This is a native DCAT-AP v1.2 catalog viewer. It is originally developed for OpenData.cz projects, however, it is completely open-source and resuable. It addresses the most painful disadvantages of CKAN when it comes to representing DCAT compatible data such as
- native DCAT-AP v1.2 input
- handles large numbers of distributions of a single dataset
- handles licenses attached to distributions
- supports EU Vocabularies codelists
- Node.js & npm
- OpenJDK 8 or 12 for Apache Solr
- Apache Solr 8.0 (Docker)
- Apache CouchDB 2.3 and up (Docker)
- LinkedPipes ETL, the preparation pipeline and the codelist pipeline
Install Solr or run in it Docker. It will contain the search index.

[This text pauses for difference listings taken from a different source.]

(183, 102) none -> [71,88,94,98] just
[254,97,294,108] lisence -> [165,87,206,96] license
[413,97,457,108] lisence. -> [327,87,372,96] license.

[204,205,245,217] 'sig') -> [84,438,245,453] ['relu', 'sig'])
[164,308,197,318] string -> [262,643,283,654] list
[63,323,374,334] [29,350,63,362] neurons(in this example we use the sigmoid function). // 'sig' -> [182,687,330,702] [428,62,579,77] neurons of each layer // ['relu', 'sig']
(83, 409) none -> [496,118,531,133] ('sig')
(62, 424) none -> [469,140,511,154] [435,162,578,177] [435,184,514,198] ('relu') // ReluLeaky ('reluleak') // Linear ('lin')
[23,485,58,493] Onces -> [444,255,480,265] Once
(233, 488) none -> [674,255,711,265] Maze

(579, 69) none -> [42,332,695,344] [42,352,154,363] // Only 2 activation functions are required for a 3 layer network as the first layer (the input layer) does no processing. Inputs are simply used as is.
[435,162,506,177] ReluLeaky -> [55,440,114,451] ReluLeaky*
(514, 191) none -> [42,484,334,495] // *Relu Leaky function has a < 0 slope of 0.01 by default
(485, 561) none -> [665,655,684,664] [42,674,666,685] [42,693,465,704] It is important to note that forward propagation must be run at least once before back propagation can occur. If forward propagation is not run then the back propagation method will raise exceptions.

For installation, you may proceed like this:
- Download Apache Solr - e.g.
solr-8.0.0.tgz
- Extract the service installer
tar xzf solr-8.0.0.tgz solr-8.0.0/bin/install_solr_service.sh --strip-components=2
- Run the service installer
sudo bash ./install_solr_service.sh solr-8.0.0.tgz
Next, configure Solr like this:
-
Create Solr core
sudo -u solr /opt/solr/bin/solr create -c dcat-ap-viewer
-
Add following to
dcat-ap-viewer/conf/solrconfig.xml
file (adjust the version numbers as necessary) and restart Solr.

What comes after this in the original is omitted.